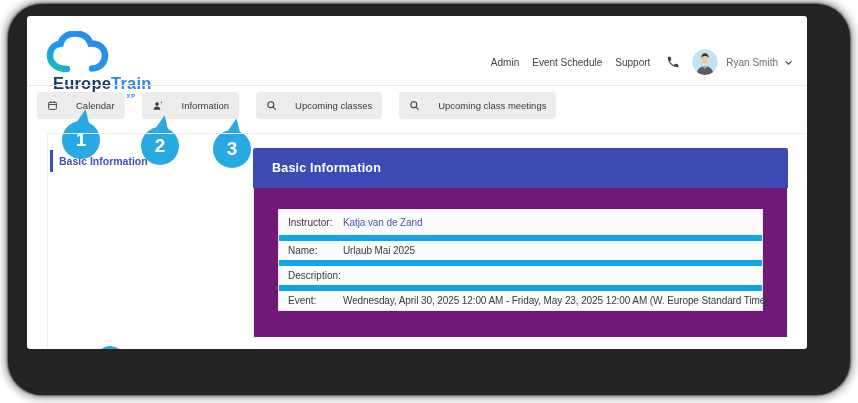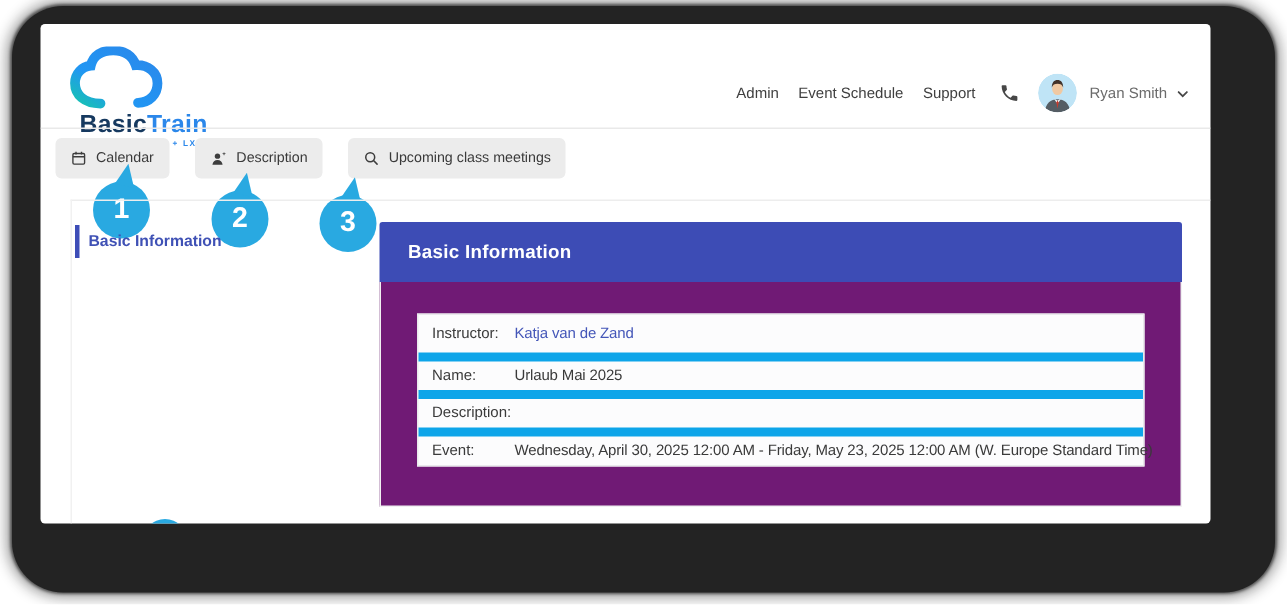--- a/index.html
+++ b/index.html
@@ -91,7 +91,7 @@
           <path d="M22 38 C11 38 5 32 5 24.5 C5 18 9.5 13.5 15.5 12.8 C17 6 23 2.5 30.5 2.5 C38 2.5 43.5 6.5 45.5 12.5 C53.5 12 60 17 60 24.5 C60 32 54.5 37.5 47 37.5" fill="none" stroke="url(#cg)" stroke-width="6.5" stroke-linecap="round"></path>
         </svg>
       </span>
-      <span class="brand-text"><span class="brand-primary">Basic</span><span class="brand-secondary">Train</span></span>
+      <span class="brand-text"><span class="brand-primary">Europe</span><span class="brand-secondary">Train</span></span>
       <span class="tagline">TMS + LMS + LXP</span>
     </div>
 

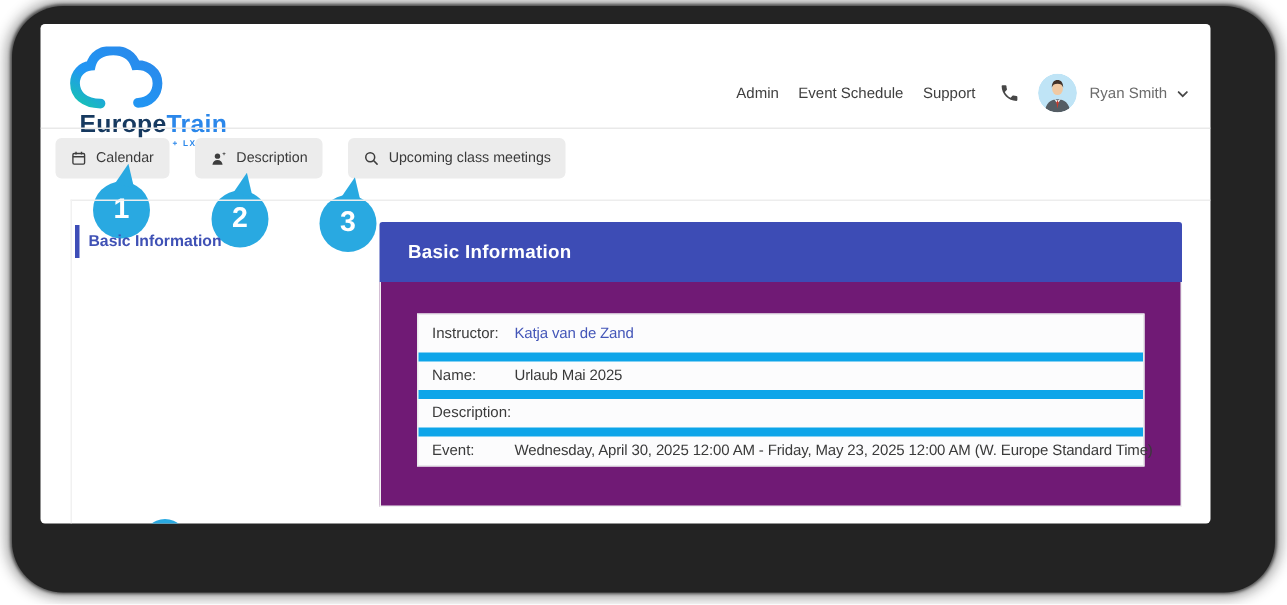--- a/index.html
+++ b/index.html
@@ -32,7 +32,7 @@
 
   
   .tabs { position:absolute; left:10px; top:76px; display:flex; gap:17px; }
-  .tab-btn { display:inline-flex; align-items:center; gap:6px; height:27px; padding:0 10px;
+  .tab-btn { display:inline-flex; align-items:center; gap:18px; height:27px; padding:0 10px;
              background:#ececec; border:none; border-radius:4px; font-size:9.5px; color:#3a3a3a;
              font-family:inherit; cursor:pointer; white-space:nowrap; }
   .tab-btn svg { flex:0 0 auto; }

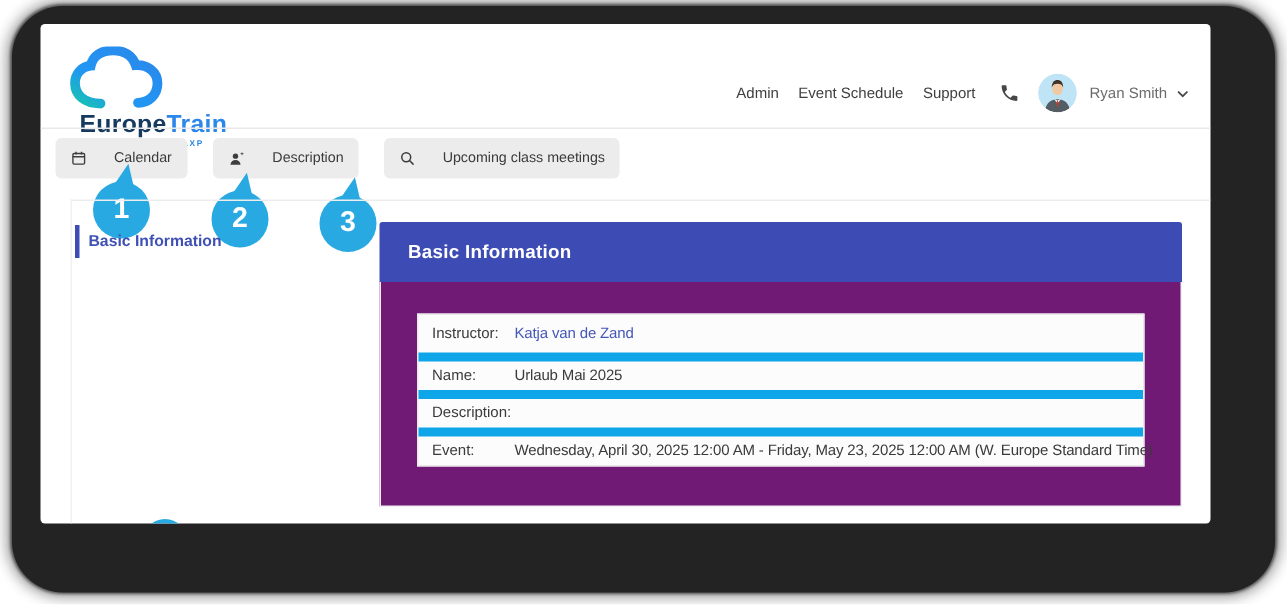--- a/index.html
+++ b/index.html
@@ -145,7 +145,7 @@
           <path d="M3.2 19.5 C3.6 15.3 6.5 13.2 10 13.2 C13.5 13.2 16.4 15.3 16.8 19.5 Z"></path>
           <path d="M18.7 2.2 L19.3 4.3 L21.4 4.9 L19.3 5.5 L18.7 7.6 L18.1 5.5 L16 4.9 L18.1 4.3 Z"></path>
         </svg>
-        <span>Description</span>
+        <span>Information</span>
       </button>
       <button class="tab-btn">
         <svg width="11" height="11" viewBox="0 0 24 24" fill="none" stroke="#3d3d3d" stroke-width="2.2" stroke-linecap="round">

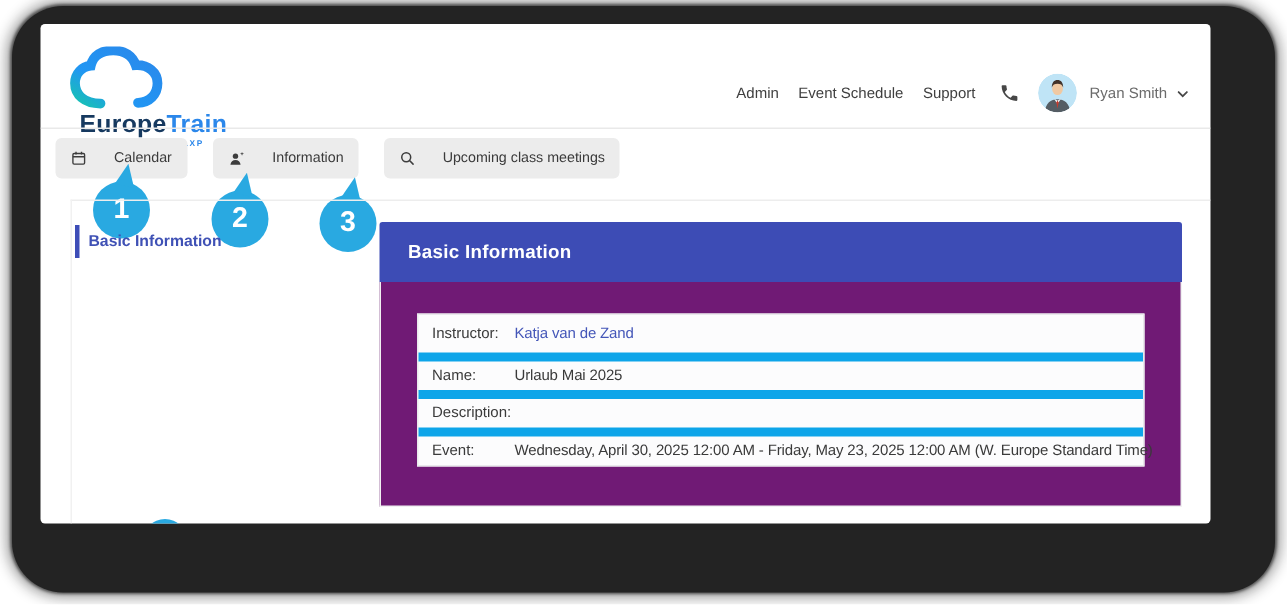--- a/index.html
+++ b/index.html
@@ -152,6 +152,13 @@
           <circle cx="10.5" cy="10.5" r="6.5"></circle>
             <line x1="15.3" y1="15.3" x2="20.5" y2="20.5"></line>
         </svg>
+        <span>Upcoming classes</span>
+      </button>
+      <button class="tab-btn">
+        <svg width="11" height="11" viewBox="0 0 24 24" fill="none" stroke="#3d3d3d" stroke-width="2.2" stroke-linecap="round">
+          <circle cx="10.5" cy="10.5" r="6.5"></circle>
+            <line x1="15.3" y1="15.3" x2="20.5" y2="20.5"></line>
+        </svg>
         <span>Upcoming class meetings</span>
       </button>
     </div>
==================================================
**PROBLEM TO SOLVE:** Please report every line of the records above that contains the word "center".

**WRITTEN RESPONSE:**
-  .tab-btn { display:inline-flex; align-items:center; gap:6px; height:27px; padding:0 10px;
+  .tab-btn { display:inline-flex; align-items:center; gap:18px; height:27px; padding:0 10px;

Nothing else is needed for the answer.